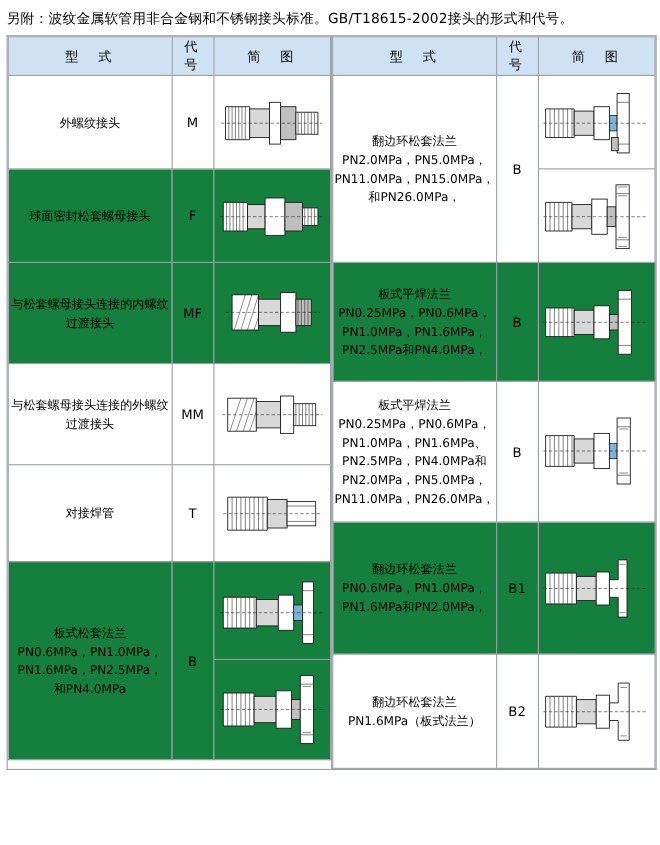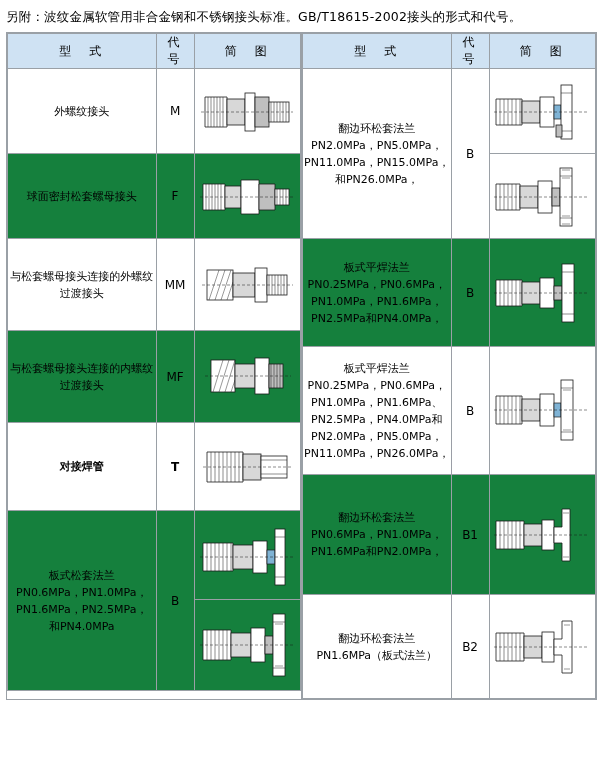"与松套螺母接头连接的外螺纹过渡接头" tr { order: before "与松套螺母接头连接的内螺纹过渡接头" -> after "与松套螺母接头连接的内螺纹过渡接头" }
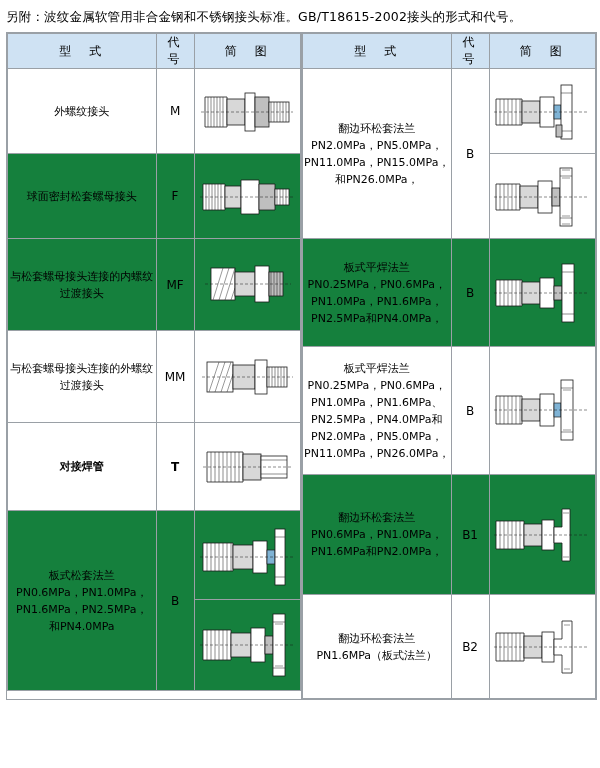"对接焊管" tr { font-weight: bold -> none }
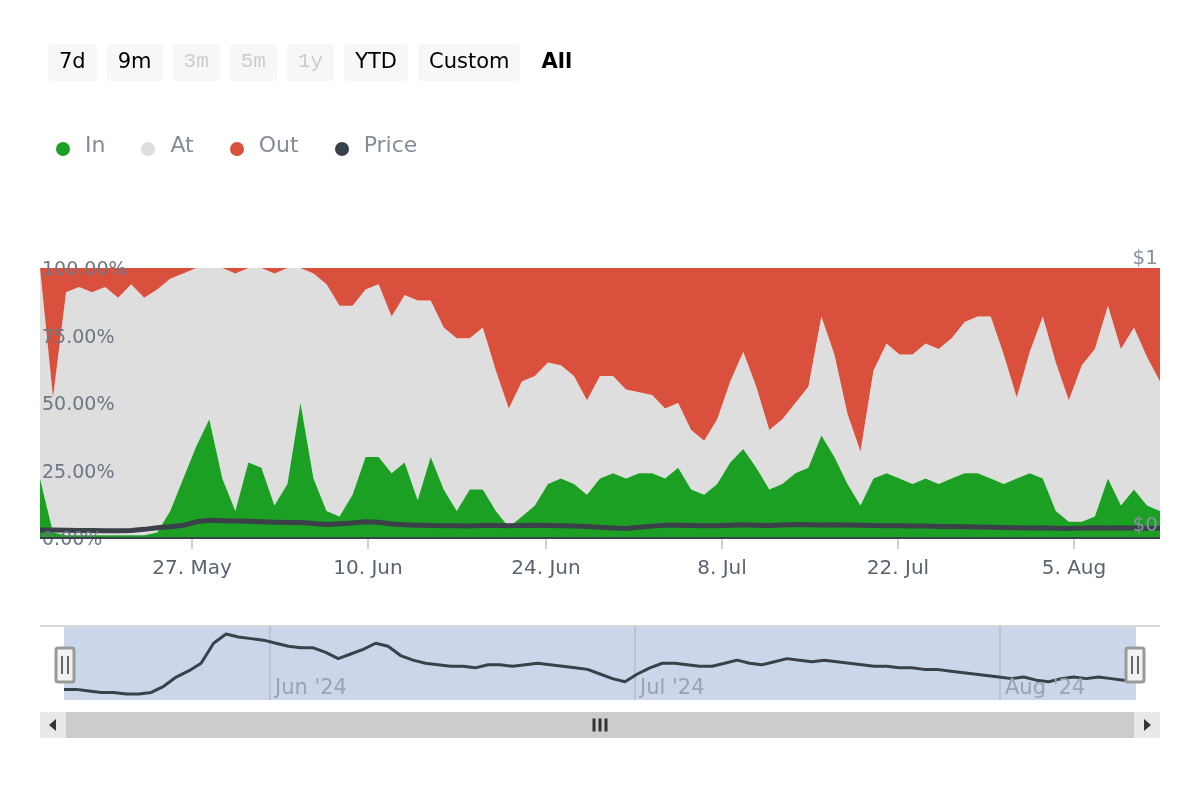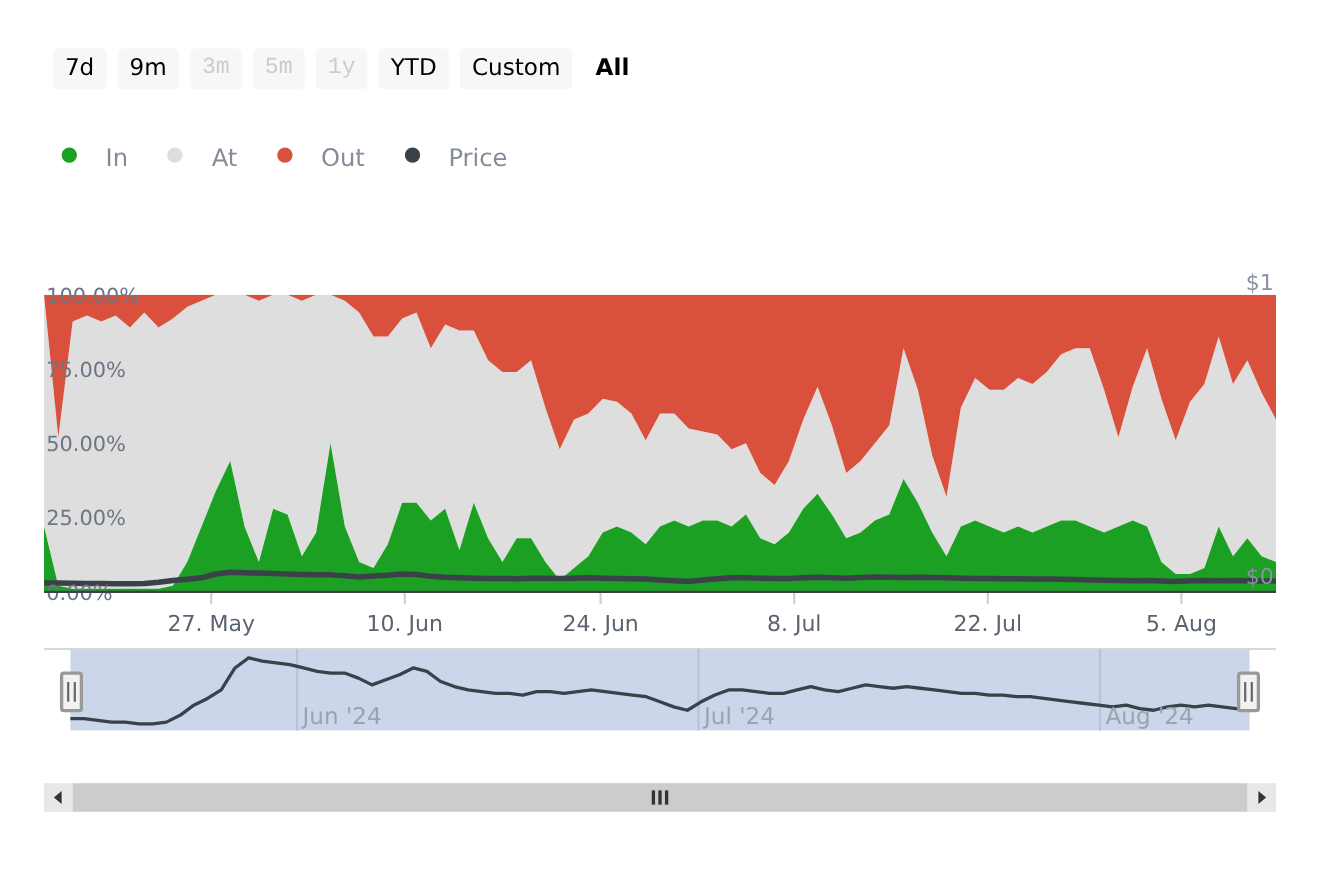"In" .legend-item { align-items: flex-start -> flex-end; gap: 26px -> 15px }
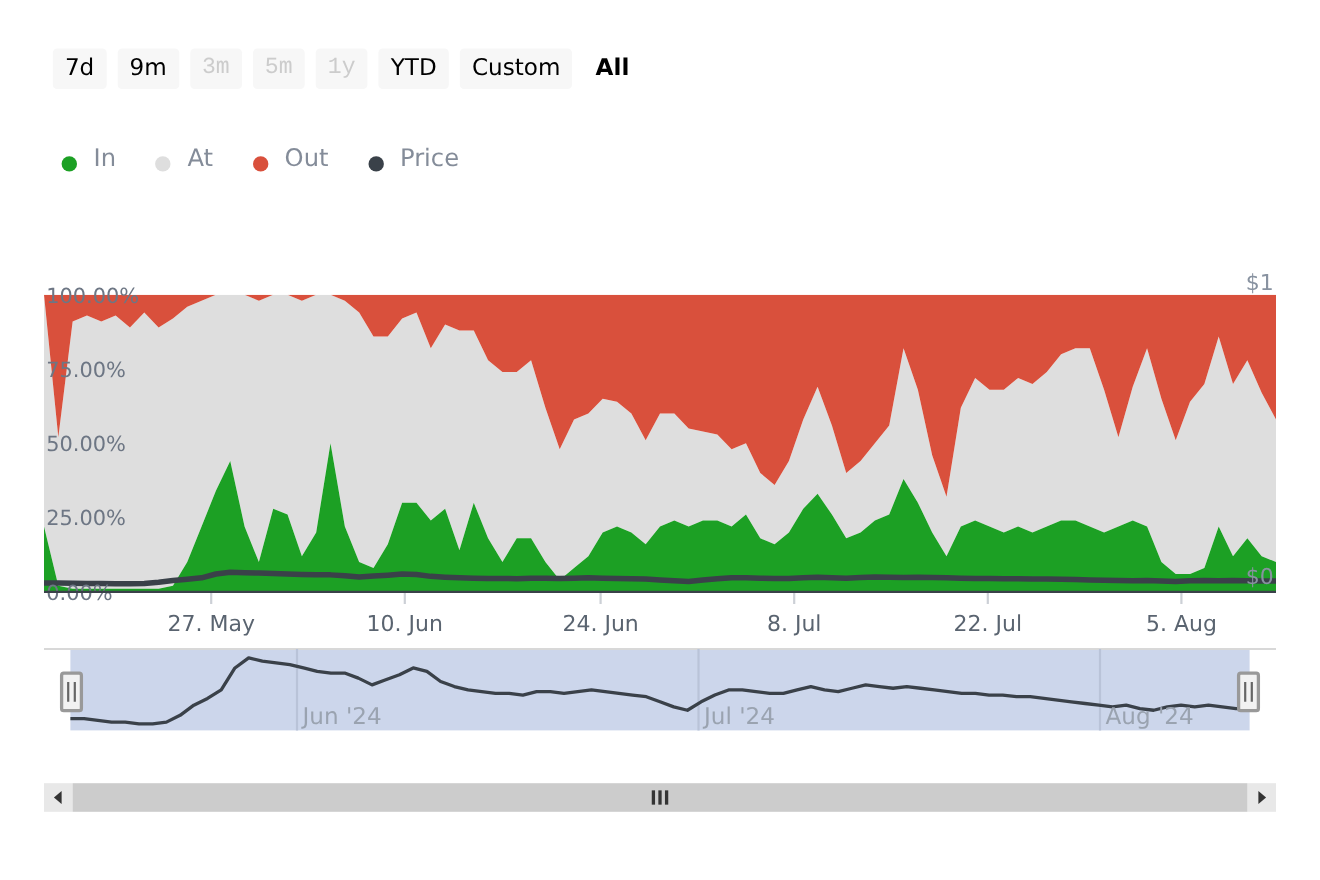"Jun '24" #navigator { top: 584px -> 620px }
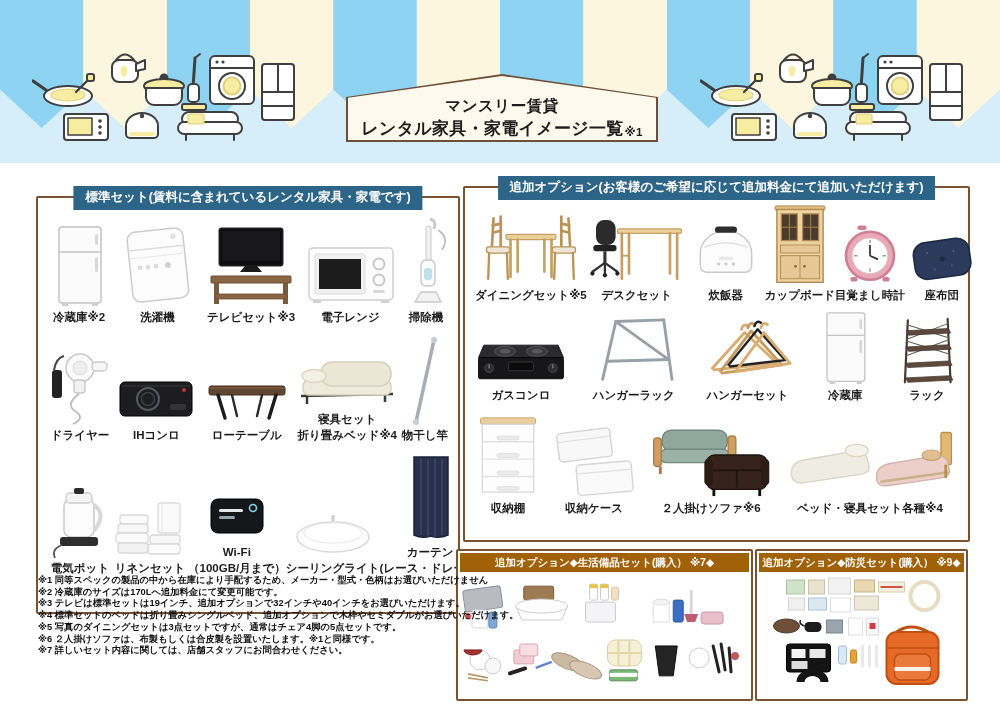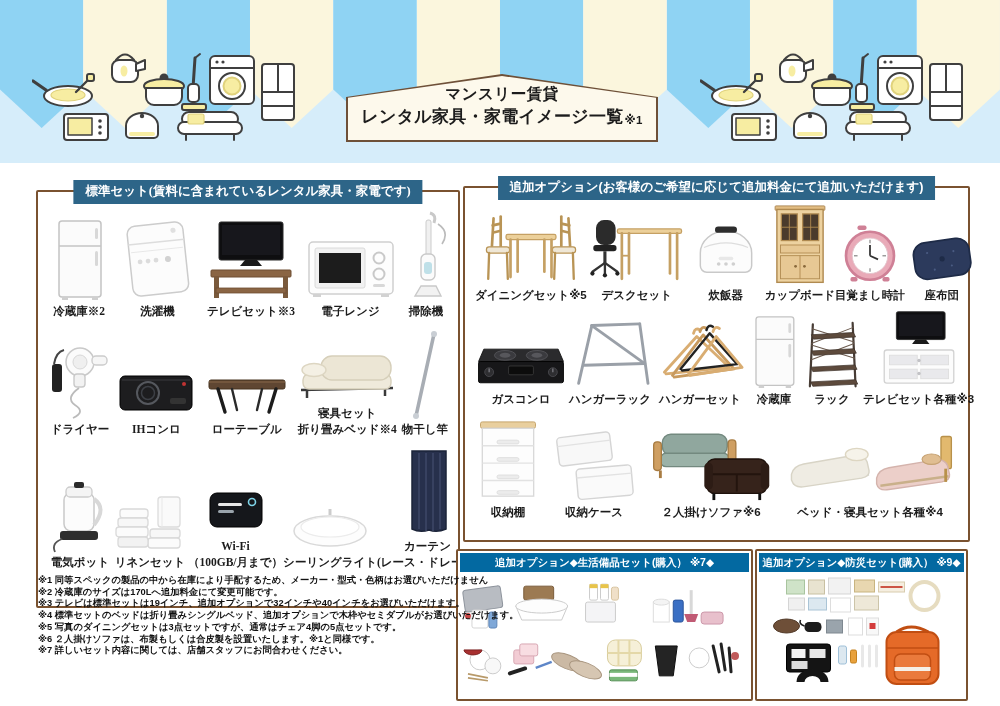"マンスリー賃貸" .plaque-inner { padding-bottom: 12px -> 0 }
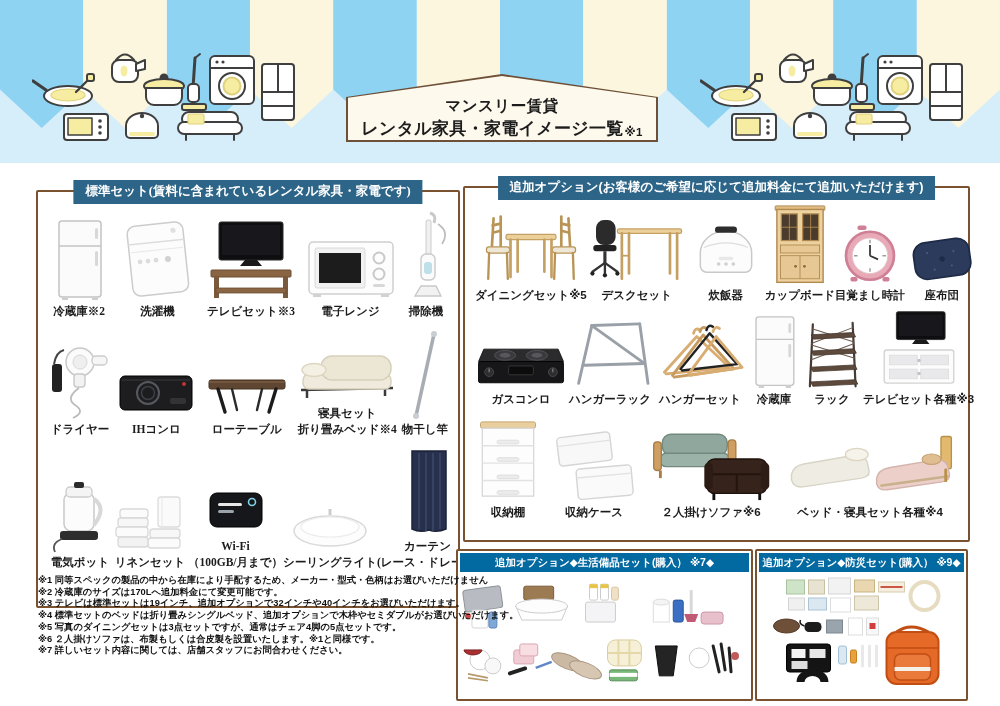"標準セット(賃料に含まれているレンタル家具・家電です)" .sec-standard { font-family: Liberation Serif, serif -> none; top: 190px -> 196px }
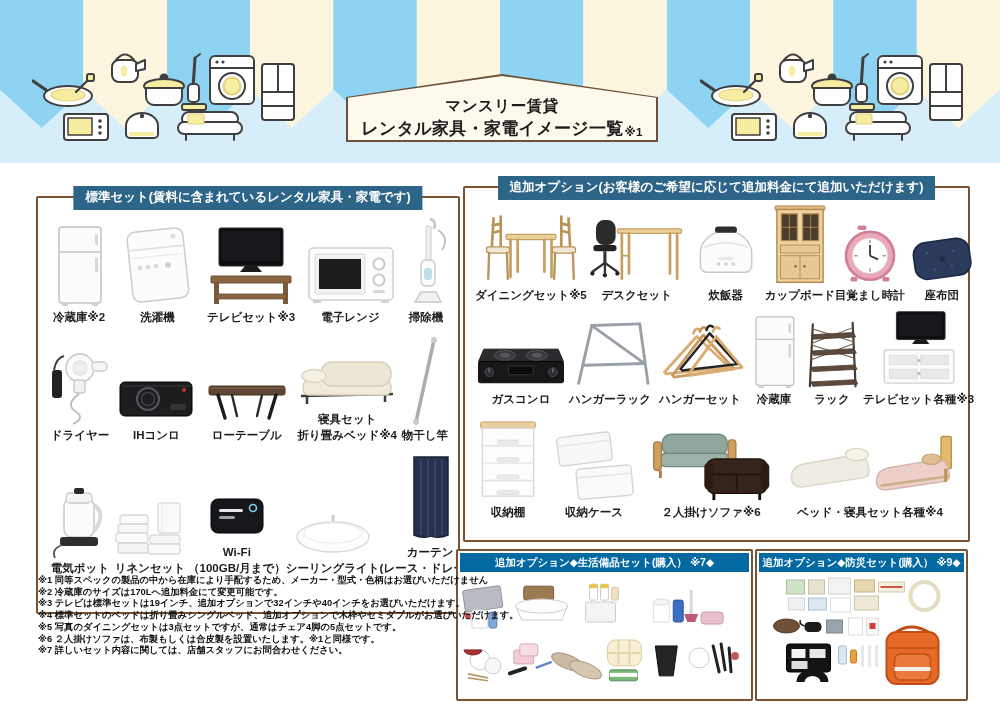"テレビセット各種※3" div.cell { html: <div> <svg> <rect></rect> <rect></rect> <path></path> <rect></rect> <rect></rect> <rect></rect> <rect></rect> <rect></rect> <circle></circle> <circle></circle> </svg> <div>テレビセット各種※3</div> </div> -> none }
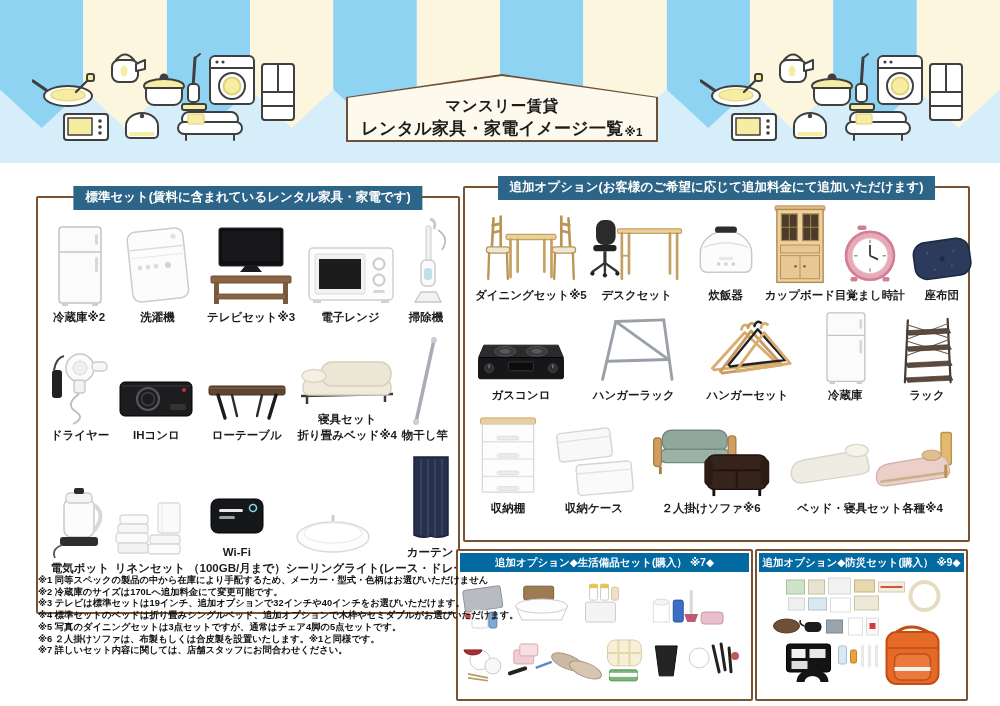"追加オプション◆生活備品セット(購入） ※7◆" .mini-header { background: #0369a1 -> #a16207 }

• • • • •

### Work request
Leave the pictures aside and transcribe only the lines from the one holding "top: 584px ->" through the final line of the records above.

### Answer space
"Jun '24" #navigator { top: 584px -> 620px }
"マンスリー賃貸" .plaque-inner { padding-bottom: 12px -> 0 }
"標準セット(賃料に含まれているレンタル家具・家電です)" .sec-standard { font-family: Liberation Serif, serif -> none; top: 190px -> 196px }
"テレビセット各種※3" div.cell { html: <div> <svg> <rect></rect> <rect></rect> <path></path> <rect></rect> <rect></rect> <rect></rect> <rect></rect> <rect></rect> <circle></circle> <circle></circle> </svg> <div>テレビセット各種※3</div> </div> -> none }
"追加オプション◆生活備品セット(購入） ※7◆" .mini-header { background: #0369a1 -> #a16207 }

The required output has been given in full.